Exercise details> What's wanted is each entry repeated verbatim, minus its images.

Entries taken from a collection:
*** Begin section ***

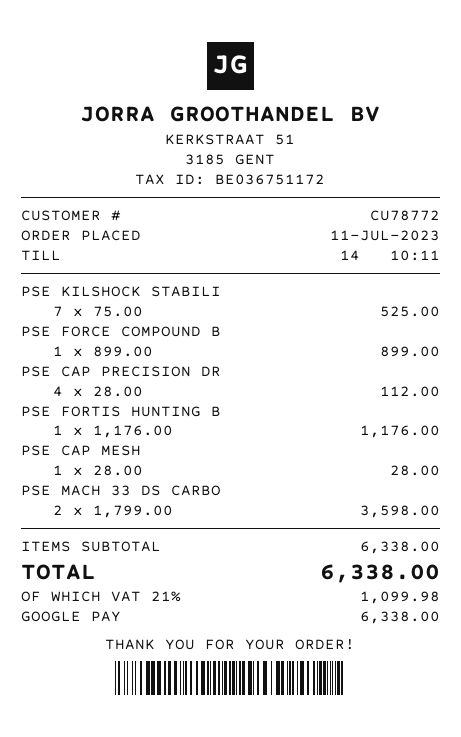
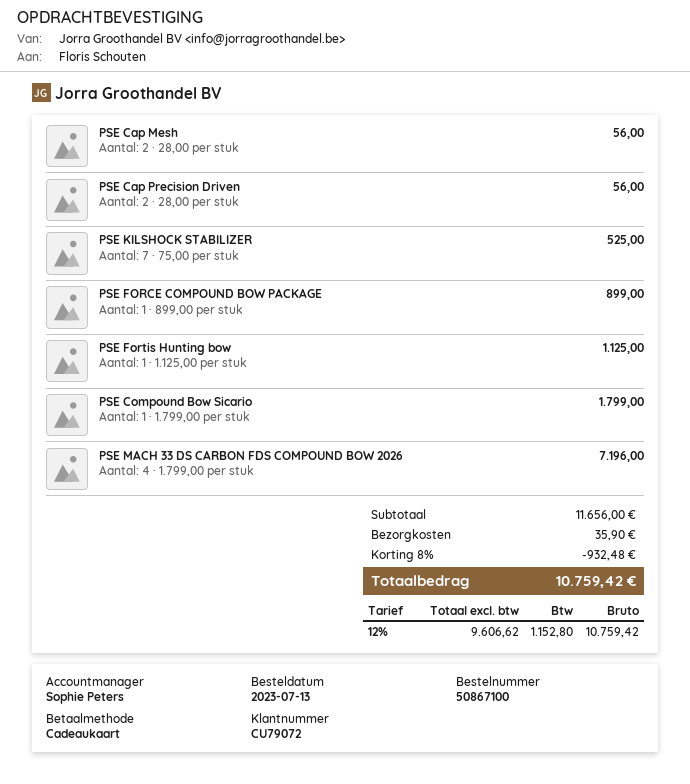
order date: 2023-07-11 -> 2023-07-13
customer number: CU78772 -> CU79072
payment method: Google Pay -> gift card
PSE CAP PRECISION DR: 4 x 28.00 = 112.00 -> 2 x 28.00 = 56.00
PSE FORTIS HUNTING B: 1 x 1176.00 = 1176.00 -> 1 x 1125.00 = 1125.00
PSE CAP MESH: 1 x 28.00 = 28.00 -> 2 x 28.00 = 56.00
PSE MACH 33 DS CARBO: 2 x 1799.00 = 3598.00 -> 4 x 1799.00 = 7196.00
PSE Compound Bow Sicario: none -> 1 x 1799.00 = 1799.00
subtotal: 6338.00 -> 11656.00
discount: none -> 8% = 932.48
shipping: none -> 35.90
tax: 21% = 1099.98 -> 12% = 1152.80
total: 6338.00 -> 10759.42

*** End section ***

Answer for the task>
order date: 2023-07-11 -> 2023-07-13
customer number: CU78772 -> CU79072
payment method: Google Pay -> gift card
PSE CAP PRECISION DR: 4 x 28.00 = 112.00 -> 2 x 28.00 = 56.00
PSE FORTIS HUNTING B: 1 x 1176.00 = 1176.00 -> 1 x 1125.00 = 1125.00
PSE CAP MESH: 1 x 28.00 = 28.00 -> 2 x 28.00 = 56.00
PSE MACH 33 DS CARBO: 2 x 1799.00 = 3598.00 -> 4 x 1799.00 = 7196.00
PSE Compound Bow Sicario: none -> 1 x 1799.00 = 1799.00
subtotal: 6338.00 -> 11656.00
discount: none -> 8% = 932.48
shipping: none -> 35.90
tax: 21% = 1099.98 -> 12% = 1152.80
total: 6338.00 -> 10759.42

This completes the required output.